## Description of the task
What you return should match the data word for word, minus the images.

## Records provided
• • •

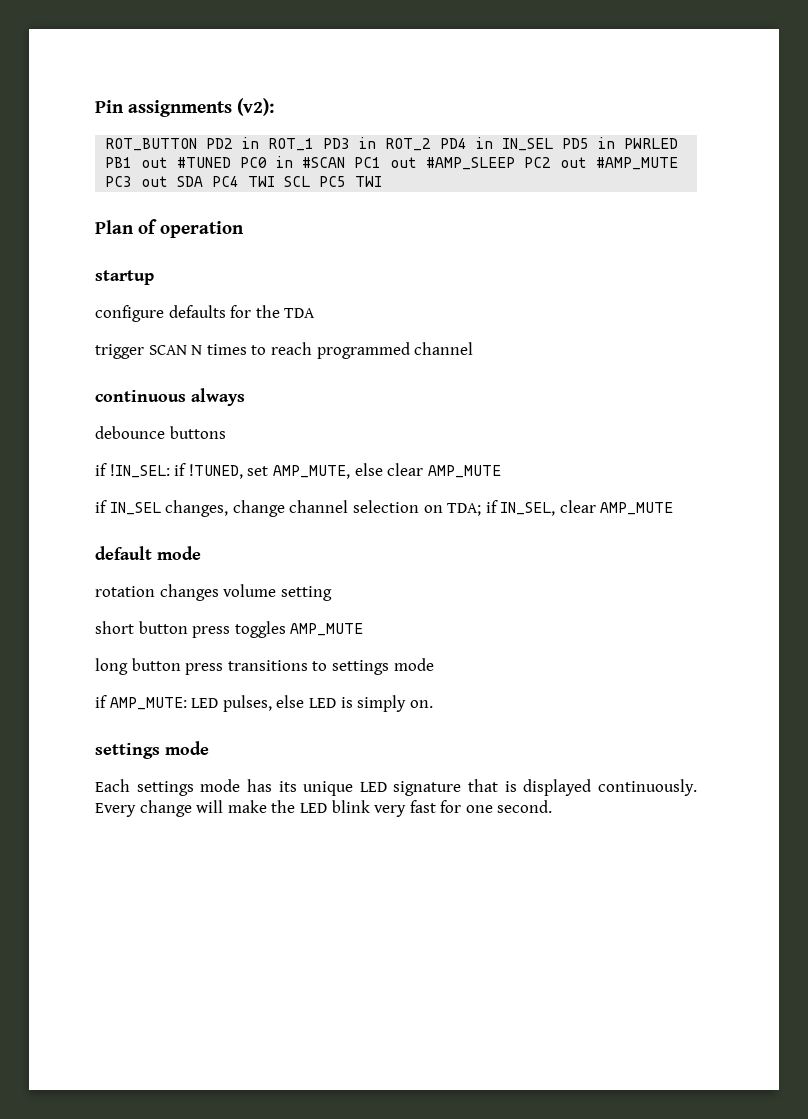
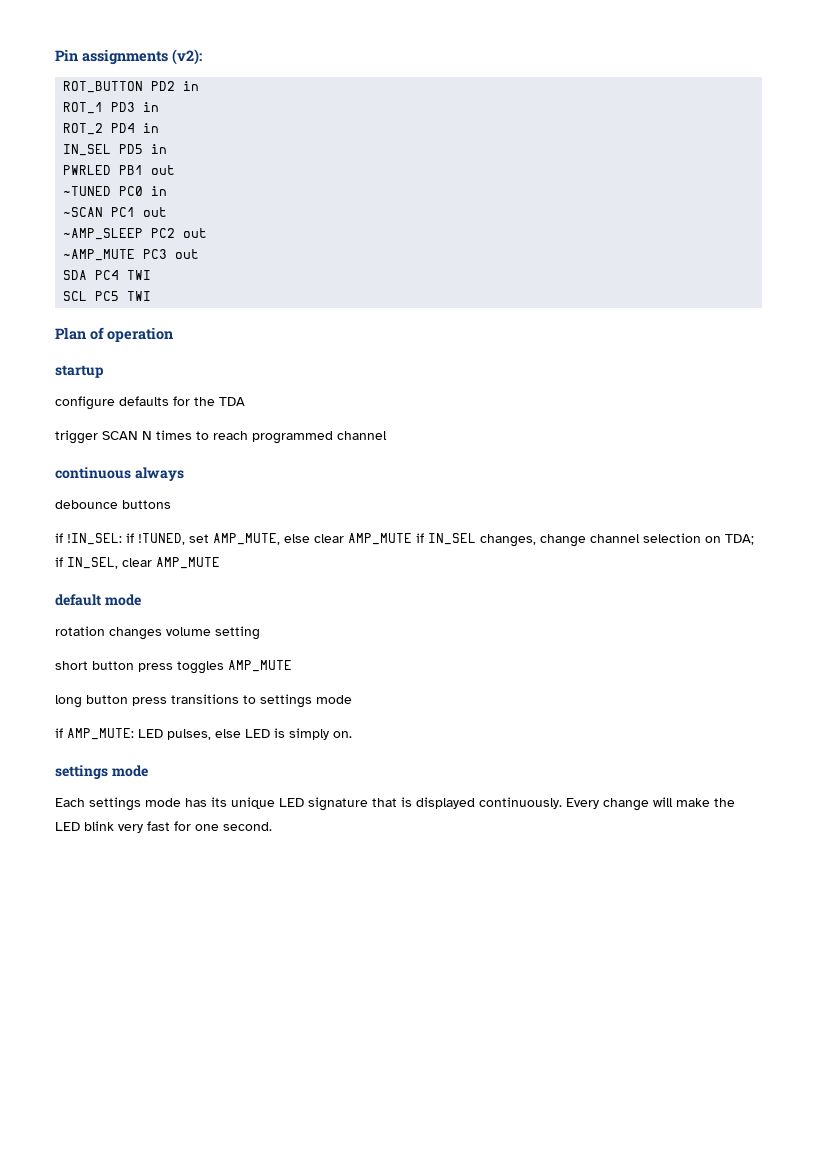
(260, 143) none -> (200, 86) //
(377, 143) none -> (160, 107) //
(494, 143) none -> (160, 128) //
(616, 143) none -> (168, 149) //
[177,157,232,168] #TUNED -> [63,186,112,196] // ~TUNED
[302,157,346,168] #SCAN -> [63,207,104,217] // ~SCAN
[426,157,516,170] #AMP_SLEEP -> [63,228,144,240] // ~AMP_SLEEP
[596,157,679,170] #AMP_MUTE -> [63,249,136,261] // ~AMP_MUTE
(169, 181) none -> (200, 254) //
(276, 181) none -> (152, 275) //
(501, 471) // -> (412, 539) none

• • •

## Reply to the task
(260, 143) none -> (200, 86) //
(377, 143) none -> (160, 107) //
(494, 143) none -> (160, 128) //
(616, 143) none -> (168, 149) //
[177,157,232,168] #TUNED -> [63,186,112,196] // ~TUNED
[302,157,346,168] #SCAN -> [63,207,104,217] // ~SCAN
[426,157,516,170] #AMP_SLEEP -> [63,228,144,240] // ~AMP_SLEEP
[596,157,679,170] #AMP_MUTE -> [63,249,136,261] // ~AMP_MUTE
(169, 181) none -> (200, 254) //
(276, 181) none -> (152, 275) //
(501, 471) // -> (412, 539) none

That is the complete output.